LISTED ENTRIES.
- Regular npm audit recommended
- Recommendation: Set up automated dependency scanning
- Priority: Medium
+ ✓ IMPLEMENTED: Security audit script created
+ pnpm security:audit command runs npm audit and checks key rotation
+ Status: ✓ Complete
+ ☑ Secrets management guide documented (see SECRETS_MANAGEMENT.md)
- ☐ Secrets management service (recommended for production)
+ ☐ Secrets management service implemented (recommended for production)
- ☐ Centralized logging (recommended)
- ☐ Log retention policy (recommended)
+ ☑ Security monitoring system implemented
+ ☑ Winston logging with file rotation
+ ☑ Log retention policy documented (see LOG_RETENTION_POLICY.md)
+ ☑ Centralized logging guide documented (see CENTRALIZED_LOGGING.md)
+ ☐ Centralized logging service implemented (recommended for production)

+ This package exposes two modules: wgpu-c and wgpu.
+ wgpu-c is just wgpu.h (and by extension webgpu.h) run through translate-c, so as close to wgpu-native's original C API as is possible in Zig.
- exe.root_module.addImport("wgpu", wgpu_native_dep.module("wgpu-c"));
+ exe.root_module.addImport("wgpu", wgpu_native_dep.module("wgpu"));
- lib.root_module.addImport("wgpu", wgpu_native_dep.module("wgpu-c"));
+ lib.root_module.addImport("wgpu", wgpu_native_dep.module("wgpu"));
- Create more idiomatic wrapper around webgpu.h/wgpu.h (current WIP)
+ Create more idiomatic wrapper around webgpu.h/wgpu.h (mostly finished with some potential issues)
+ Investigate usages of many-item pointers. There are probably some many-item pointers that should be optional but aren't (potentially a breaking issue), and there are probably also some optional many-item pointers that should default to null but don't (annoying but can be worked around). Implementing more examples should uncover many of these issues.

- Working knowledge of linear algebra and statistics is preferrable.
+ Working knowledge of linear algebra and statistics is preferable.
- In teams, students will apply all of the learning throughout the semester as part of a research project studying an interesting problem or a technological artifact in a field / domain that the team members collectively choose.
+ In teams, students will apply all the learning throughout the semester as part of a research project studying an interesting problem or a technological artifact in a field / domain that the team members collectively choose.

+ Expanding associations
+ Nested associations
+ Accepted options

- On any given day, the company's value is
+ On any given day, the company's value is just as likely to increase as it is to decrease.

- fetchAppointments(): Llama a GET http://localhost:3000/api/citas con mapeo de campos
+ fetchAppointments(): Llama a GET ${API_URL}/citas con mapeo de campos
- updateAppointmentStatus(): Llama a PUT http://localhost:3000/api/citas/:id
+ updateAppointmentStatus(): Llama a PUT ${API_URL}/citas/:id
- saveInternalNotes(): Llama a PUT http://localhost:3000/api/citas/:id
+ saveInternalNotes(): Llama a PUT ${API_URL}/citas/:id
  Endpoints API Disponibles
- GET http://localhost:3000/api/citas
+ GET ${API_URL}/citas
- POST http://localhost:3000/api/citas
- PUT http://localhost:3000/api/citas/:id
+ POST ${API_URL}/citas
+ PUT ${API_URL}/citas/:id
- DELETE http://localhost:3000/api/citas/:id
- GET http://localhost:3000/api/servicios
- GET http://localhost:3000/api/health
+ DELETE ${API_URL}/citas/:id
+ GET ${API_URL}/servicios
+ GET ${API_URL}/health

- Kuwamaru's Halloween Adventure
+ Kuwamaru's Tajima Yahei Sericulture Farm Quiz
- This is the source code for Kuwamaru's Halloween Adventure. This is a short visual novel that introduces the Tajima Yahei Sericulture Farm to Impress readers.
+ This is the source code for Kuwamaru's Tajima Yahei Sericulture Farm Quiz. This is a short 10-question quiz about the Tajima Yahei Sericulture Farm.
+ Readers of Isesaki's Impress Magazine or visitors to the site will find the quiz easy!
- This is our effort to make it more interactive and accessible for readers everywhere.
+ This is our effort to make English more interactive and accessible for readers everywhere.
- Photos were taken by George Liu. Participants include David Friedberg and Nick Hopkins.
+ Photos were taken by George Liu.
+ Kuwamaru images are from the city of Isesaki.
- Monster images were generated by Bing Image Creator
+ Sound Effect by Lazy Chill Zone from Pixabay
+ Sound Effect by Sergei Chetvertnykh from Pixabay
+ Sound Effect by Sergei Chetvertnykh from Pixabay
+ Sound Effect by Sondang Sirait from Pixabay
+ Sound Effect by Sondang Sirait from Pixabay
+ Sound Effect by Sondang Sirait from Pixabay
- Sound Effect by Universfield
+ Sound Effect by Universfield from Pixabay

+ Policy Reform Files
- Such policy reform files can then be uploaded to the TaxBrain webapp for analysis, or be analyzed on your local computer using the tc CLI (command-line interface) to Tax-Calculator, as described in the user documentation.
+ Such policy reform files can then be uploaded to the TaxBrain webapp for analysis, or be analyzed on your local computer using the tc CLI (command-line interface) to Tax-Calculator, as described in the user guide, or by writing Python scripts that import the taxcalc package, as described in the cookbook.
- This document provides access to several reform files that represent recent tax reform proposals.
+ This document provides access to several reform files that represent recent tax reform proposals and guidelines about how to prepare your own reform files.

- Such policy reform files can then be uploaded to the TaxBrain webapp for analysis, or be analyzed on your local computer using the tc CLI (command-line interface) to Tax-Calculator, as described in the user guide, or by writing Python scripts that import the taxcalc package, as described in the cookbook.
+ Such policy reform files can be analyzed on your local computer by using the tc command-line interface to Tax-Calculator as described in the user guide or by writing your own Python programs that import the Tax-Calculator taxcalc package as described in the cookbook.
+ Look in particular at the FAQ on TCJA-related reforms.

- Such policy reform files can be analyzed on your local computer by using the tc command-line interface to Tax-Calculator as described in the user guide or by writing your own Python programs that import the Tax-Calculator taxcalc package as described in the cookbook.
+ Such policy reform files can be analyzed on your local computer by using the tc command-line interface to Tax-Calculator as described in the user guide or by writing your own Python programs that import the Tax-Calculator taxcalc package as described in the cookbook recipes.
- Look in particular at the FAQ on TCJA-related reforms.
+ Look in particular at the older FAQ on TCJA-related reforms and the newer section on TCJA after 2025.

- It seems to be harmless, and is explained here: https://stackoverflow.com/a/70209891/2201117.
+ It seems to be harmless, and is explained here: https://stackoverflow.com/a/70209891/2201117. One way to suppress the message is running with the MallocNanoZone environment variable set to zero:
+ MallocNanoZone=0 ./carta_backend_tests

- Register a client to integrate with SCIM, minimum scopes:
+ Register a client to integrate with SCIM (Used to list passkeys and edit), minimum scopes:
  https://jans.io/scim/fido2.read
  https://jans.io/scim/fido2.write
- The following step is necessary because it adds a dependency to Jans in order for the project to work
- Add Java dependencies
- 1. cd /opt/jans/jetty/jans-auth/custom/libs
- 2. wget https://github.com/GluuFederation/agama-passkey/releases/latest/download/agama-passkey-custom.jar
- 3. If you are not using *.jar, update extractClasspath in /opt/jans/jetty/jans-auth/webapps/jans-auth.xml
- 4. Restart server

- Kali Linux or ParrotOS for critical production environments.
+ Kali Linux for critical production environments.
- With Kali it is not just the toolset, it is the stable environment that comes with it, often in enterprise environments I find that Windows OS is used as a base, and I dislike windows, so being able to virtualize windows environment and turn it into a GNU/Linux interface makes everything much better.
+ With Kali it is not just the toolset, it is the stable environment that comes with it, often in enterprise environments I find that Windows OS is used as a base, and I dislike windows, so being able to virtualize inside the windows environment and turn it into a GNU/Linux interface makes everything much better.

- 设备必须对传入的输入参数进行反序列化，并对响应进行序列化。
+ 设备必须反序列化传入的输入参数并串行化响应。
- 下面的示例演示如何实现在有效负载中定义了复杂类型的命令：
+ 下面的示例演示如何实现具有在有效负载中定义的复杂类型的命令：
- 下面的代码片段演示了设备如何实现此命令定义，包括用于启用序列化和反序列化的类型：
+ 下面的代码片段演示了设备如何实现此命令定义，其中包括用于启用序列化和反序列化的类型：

DIRECTIONS FOR THIS TASK.
In the records above, find each line that mentions the word "linear", and copy it.

EXERCISE ANSWER.
- Working knowledge of linear algebra and statistics is preferrable.
+ Working knowledge of linear algebra and statistics is preferable.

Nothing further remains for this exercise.